Es
un anciano cuya identidad nominal se nos oculta entre brumas desde el principio
(“Siendo muy joven me apodaron Severo por la aspereza de mi carácter; aunque en
realidad mi madre me bautizó con otro nombre, un nombre que ya no recuerdo”,
p.21). Vive en el cortijo El Agua Vieja, situado en una aldea de La Mancha “de
la que se fueron hasta los perros”; y, desde sus primeros años, sufrió el
influjo de un padre devastador, violento y alcohólico, que lo moldeó a su
antojo (“Mi padre me talló con gubias y formones de orfebre cruel y despiadado
y a fuerza de palos me convirtió en bestia, y me arrancó del pecho la
compasión. La miseria se hereda”, p.15). Así arranca esta turbulenta narración
con la que Luisa Máñez debuta en el mundo de la novela en el brillante sello
Talentura.
Y
les aseguro que es una historia que se clava mientras lees, de tan potente y
perturbadora. Qué escritura más especial, de textura terrosa y lírica, en la
que burbujean prodigios y respiraciones telúricas, que generan una atmósfera de
alucinación poética, casi apocalíptica. Y esa atmósfera, de forma precisa, provoca
el asombro y acelera la respiración. Que nadie espere encontrar aquí una novela
complaciente o siquiera convencional. En modo alguno. Lo que encontrarán será
un rugido de anomalías, un estrépito de imágenes que ponen los ojos del revés.

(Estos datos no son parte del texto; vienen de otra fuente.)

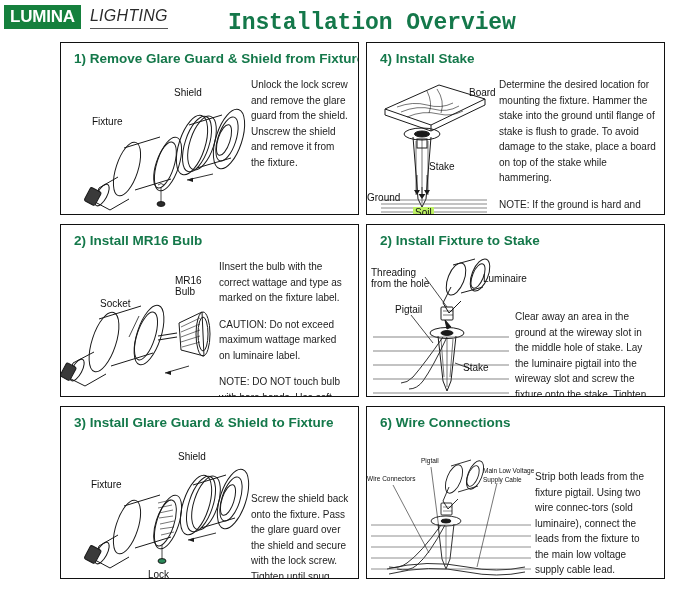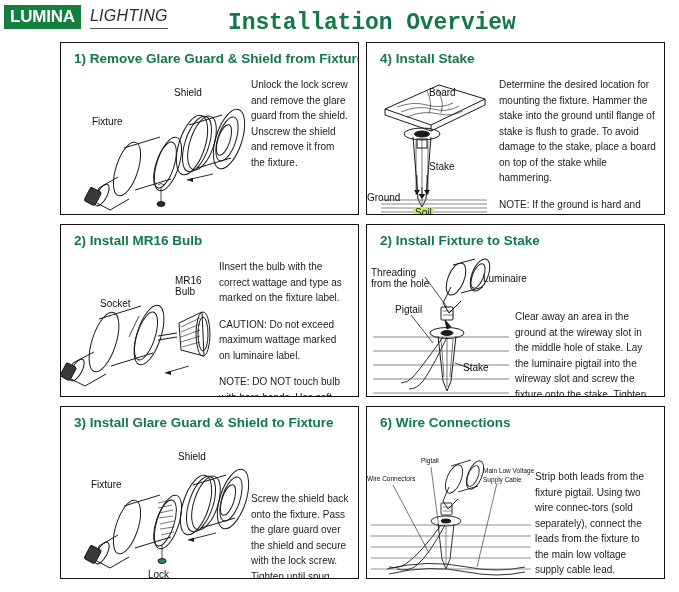--- a/index.html
+++ b/index.html
@@ -219,21 +219,21 @@
             <g stroke="#555" stroke-width="0.7">
               <path d="M14 129 L120 129"></path>
                 <path d="M14 133 L120 133"></path>
               <path d="M14 137 L120 137"></path>
                 <path d="M14 141 L120 141"></path>
               <path d="M14 145 L120 145"></path>
                 <path d="M14 149 L120 149"></path>
             </g>
           </g>
         </svg>
-        <span class="lbl" style="left:62px; top:16px;">Board</span>
+        <span class="lbl" style="left:62px; top:16px;padding-left:40px;">Board</span>
         <span class="lbl" style="left:62px; top:90px;">Stake</span>
         <span class="lbl" style="left:0px;  top:121px;">Ground</span>
         <span class="lbl" style="left:46px; top:136px; background:#bef264; padding:0 2px;">Soil</span>
       </div>
       <div class="copy">
         <p>Determine the desired location for mounting the fixture. Hammer the stake into the ground until flange of stake is flush to grade. To avoid damage to the stake, place a board on top of the stake while hammering.</p>
         <p>NOTE: If the ground is hard and the stake is difficult to install, make a crosscut in the ground using a flat shovel.</p>
       </div>
     </div>
   </div>
@@ -440,18 +440,18 @@
             <path d="M64 24 L72 86" stroke-width="0.6"></path>
             <path d="M130 40 L110 124" stroke-width="0.6"></path>
           </g>
         </svg>
         <span class="lbl small" style="left:0px;  top:32px;">Wire Connectors</span>
         <span class="lbl small" style="left:54px; top:14px;">Pigtail</span>
         <span class="lbl small" style="left:116px; top:24px;">Main Low Voltage</span>
         <span class="lbl small" style="left:116px; top:33px;">Supply Cable</span>
       </div>
       <div class="copy" style="padding-top:26px;">
-        <p>Strip both leads from the fixture pigtail. Using two wire connec-tors (sold separately), connect the leads from the fixture to the main low voltage supply cable lead.</p>
+        <p>Strip both leads from the fixture pigtail. Using two wire connec-tors (sold luminaire), connect the leads from the fixture to the main low voltage supply cable lead.</p>
       </div>
     </div>
   </div>
 
 </div>
 
 </body></html>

¿Piensan que exagero? De acuerdo: abran el libro por la página 26 y lean: “Un
día madre comenzó a llorar cera porque sus lagrimales se habían secado, y un
enjambre de abejas entró por la ventana y libó en sus ojos, después en sus
labios. La lengua de madre zumbaba como las alas de las abejas, y del suelo
brotaron cordilleras con sus lágrimas coaguladas”. O abran el libro por la
página 44 y lean: “En Alaska un oso polar miró al cielo y abrió la boca y en
sus fauces se originó un huracán. María sacó la lengua y el pequeño vendaval
aterrizó suavemente sobre ella”. O abran el libro por la página 93 y lean:
“Entré en la habitación. Me acerqué a él. El corazón bombeaba angustia. Lo vi:
su cuello roto caía dulcemente derrotado. Las palmas de las manos abiertas; en
ellas dibujados con carboncillo dos crucifijos. En la mesilla de noche estaba
mi mechón de pelo atado con hilo rojo a una rama de romero”. ¿Comprenden ahora
lo que les digo acerca de la potencia imaginativa y telúrica de esta novela?
Poesía y prosa se dan la mano en esta propuesta intensa y diferente, no apta para lectores perezosos. Remánguense y afronten su lectura con valentía.